Sebastian our my twelve-year-old son and he says some of the funniest things–we have no idea where he gets his material since his mother and I are rather boring, serious people.
My wife had brought home a mini Gingerbread house kit from work and she and Sebastian were trying to figure out how to put the five pieces together to form the house. My wife had mentioned to Sebastian that all the elements were edible and that quickly became the focus of the project.
The kit included the gingerbread, some mini-marshmallows, several gumdrops, an assortment of different sprinkles, and three syringes filled with icing.

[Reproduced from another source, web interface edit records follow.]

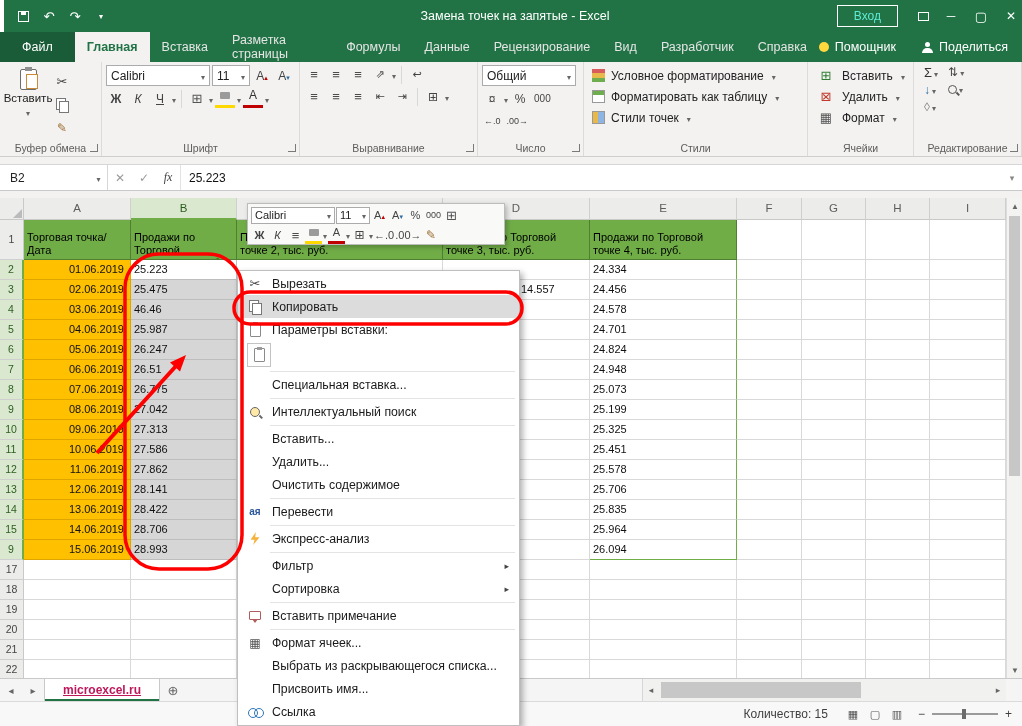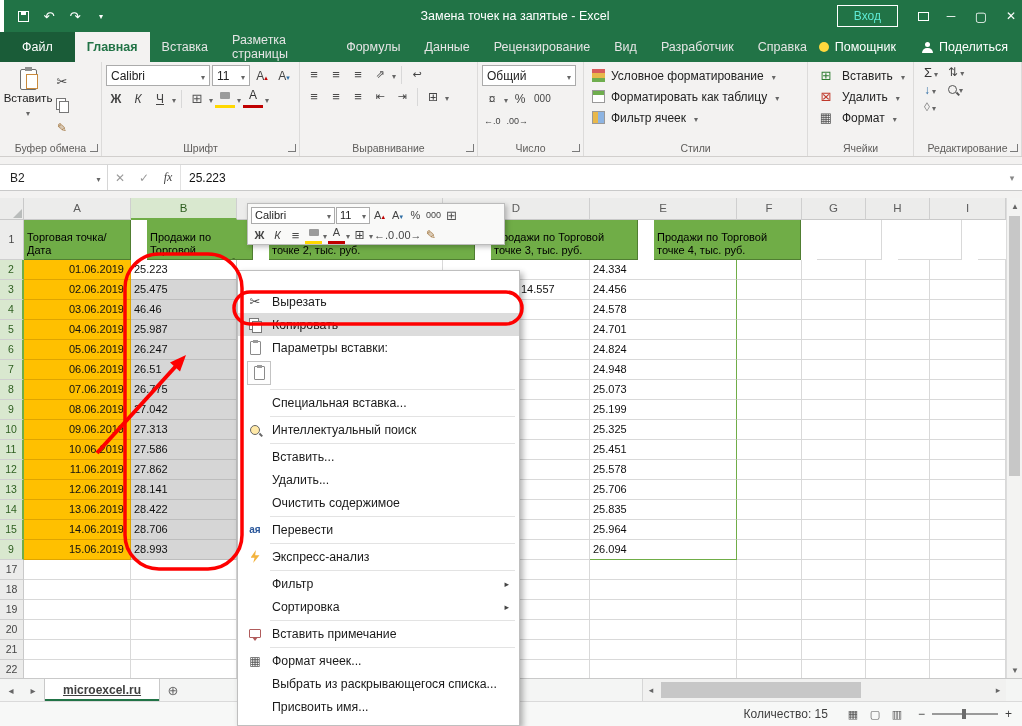"Фильтр ячеек" span { text: Фильтр ячеек -> Стили точек }
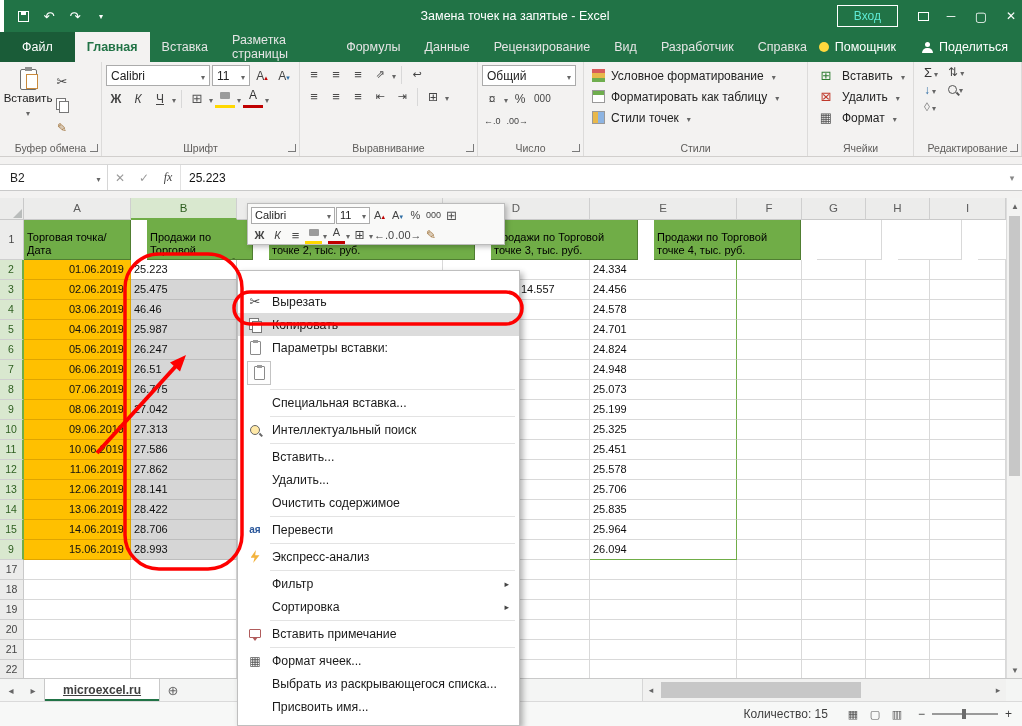"Торговая точка/" .row.rh { gap: 16px -> none }
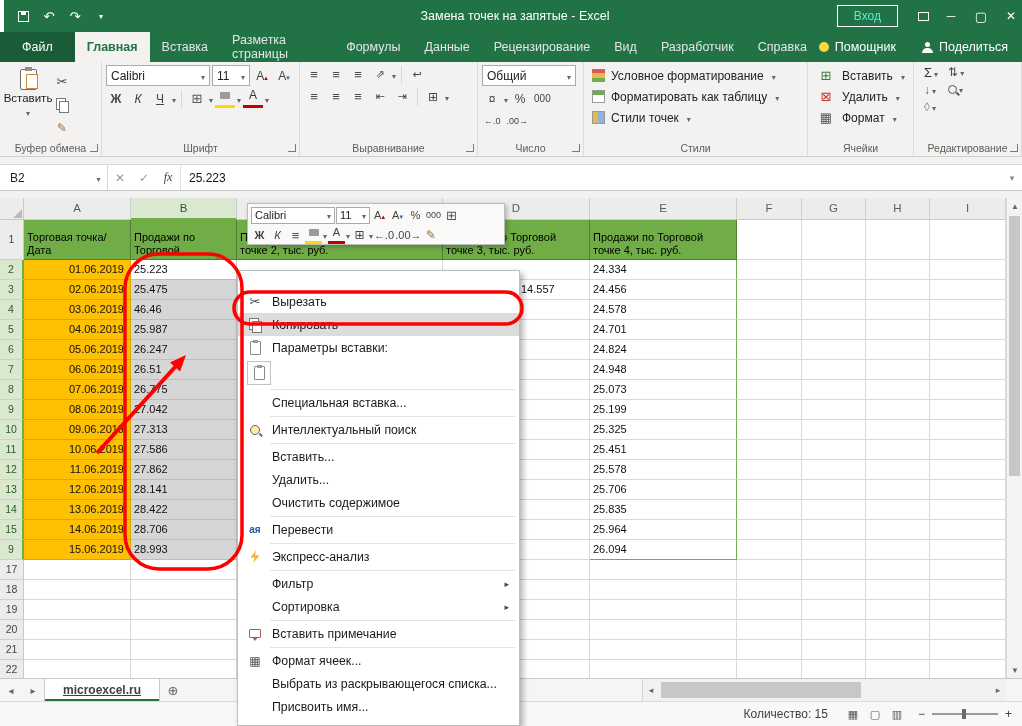"Вырезать" .ctxmenu { padding-top: 19px -> 1px }
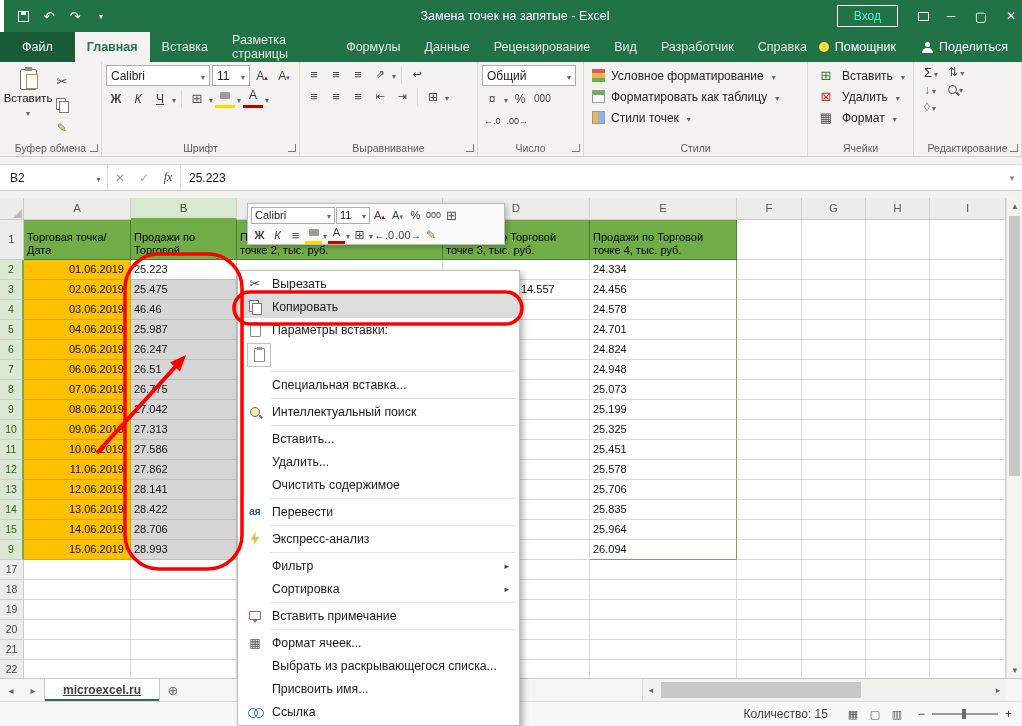"microexcel.ru" .sheet-tab { color: #404040 -> #be185d }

Sebastian: “This piece doesn’t fit, can I just eat it?”
My wife: “While you could eat it, I am telling you, you are going to be disappointed. Gingerbread is not all that great and who knows how old that cookie is. Besides, we need it for the house!”
Seba: “Well, how about these marshmallows, can I eat those?”
My wife: “Sure, you can have some, but save a few for the house.”
Moments later, after they figured out how the pieces needed to go together (I admit that I jumped in to add some vital mansplaining)…
My wife, holding a few of the pieces together and pointing to one of the syringes: “Now take that, that’s the glue, and use it to stick these pieces together.”
Seba: “Wait, that’s glue?!? ‘Cause I just ate a bunch of it.”